TASK INPUTS section start
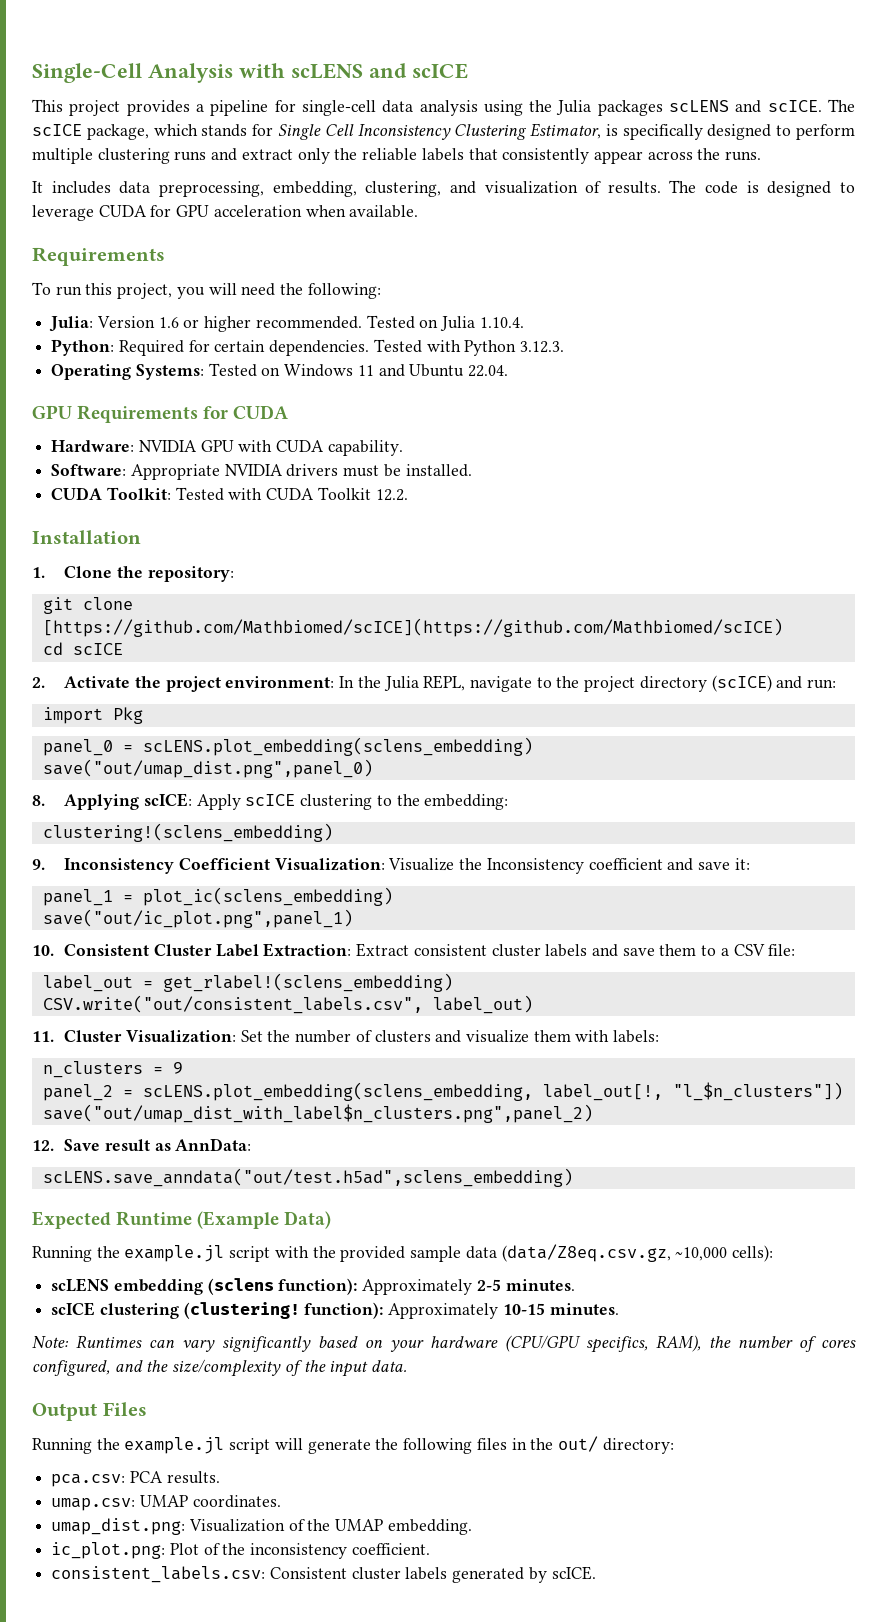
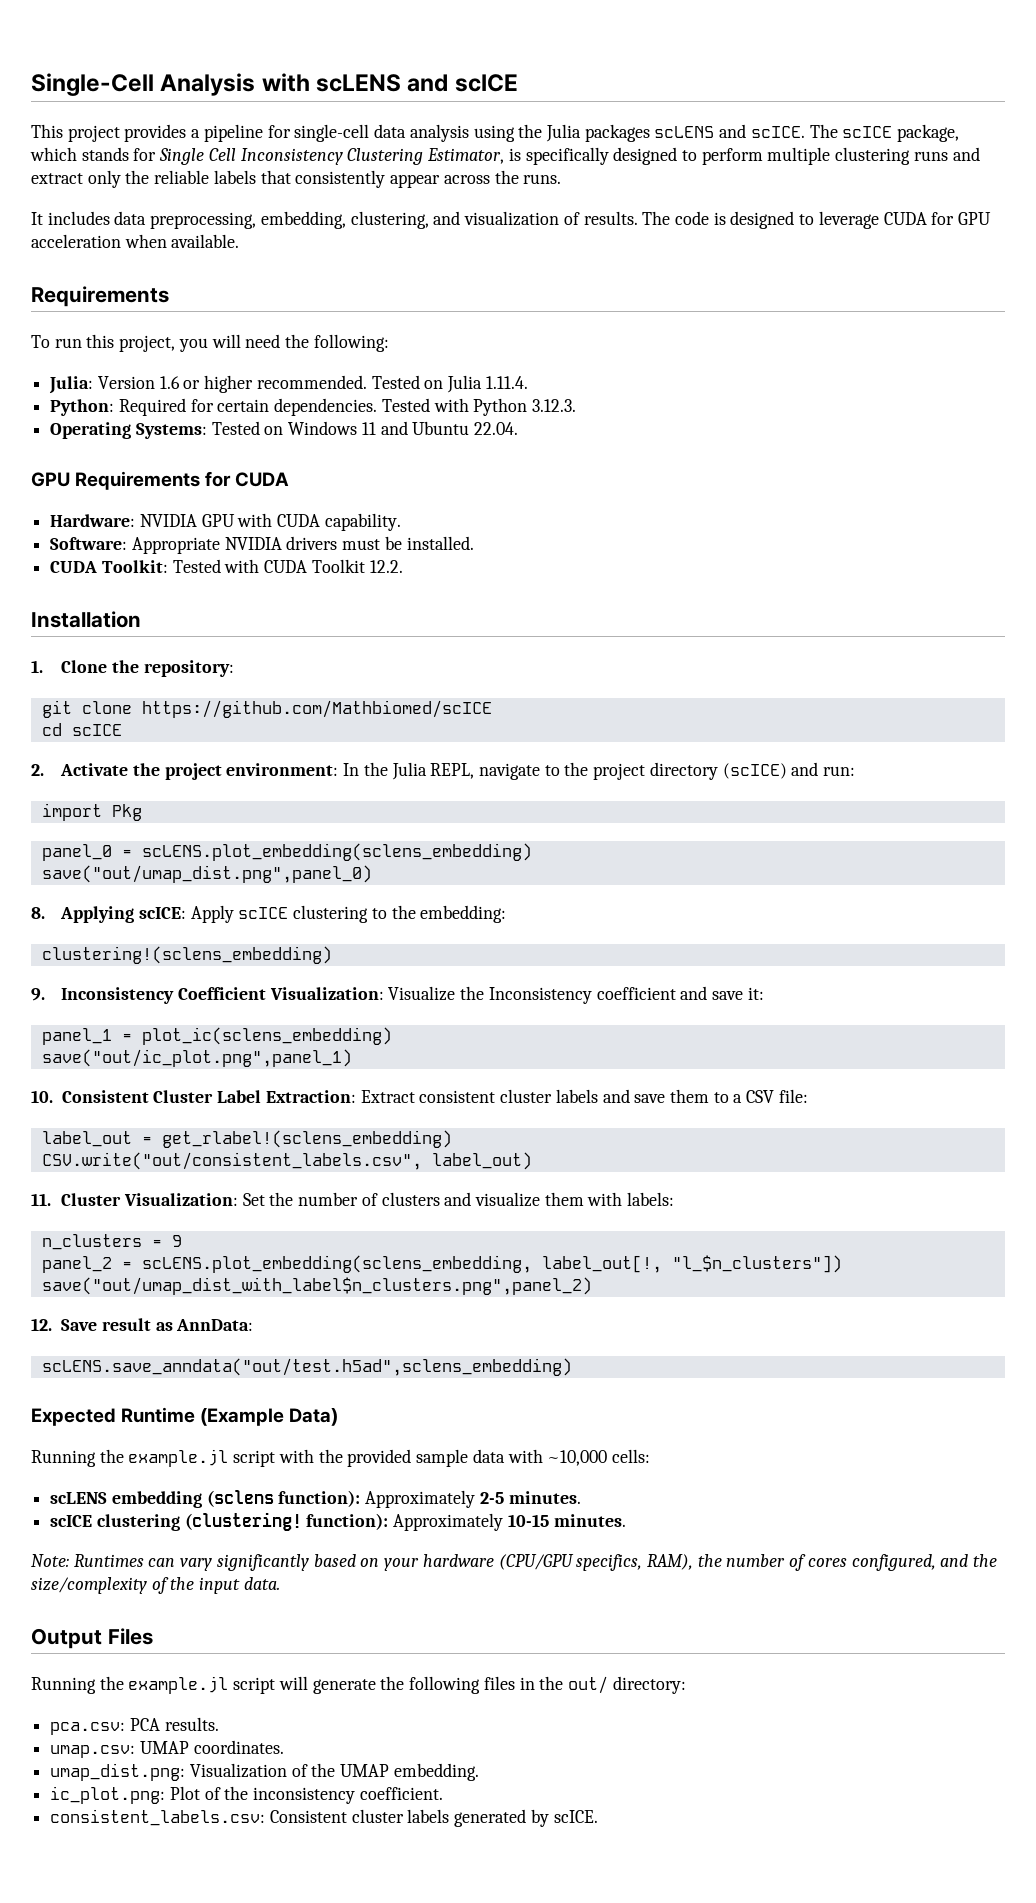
- Tested on Julia 1.10.4.
+ Tested on Julia 1.11.4.
- git clone [https://github.com/Mathbiomed/scICE](https://github.com/Mathbiomed/scICE)
+ git clone https://github.com/Mathbiomed/scICE
- Running the example.jl script with the provided sample data (data/Z8eq.csv.gz, ~10,000 cells):
+ Running the example.jl script with the provided sample data with ~10,000 cells:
TASK INPUTS section end
### PROBLEM STATEMENT
Each entry, start to finish, goes into your copy exactly; the pictures stay out.

### FINAL ANSWER
- Tested on Julia 1.10.4.
+ Tested on Julia 1.11.4.
- git clone [https://github.com/Mathbiomed/scICE](https://github.com/Mathbiomed/scICE)
+ git clone https://github.com/Mathbiomed/scICE
- Running the example.jl script with the provided sample data (data/Z8eq.csv.gz, ~10,000 cells):
+ Running the example.jl script with the provided sample data with ~10,000 cells:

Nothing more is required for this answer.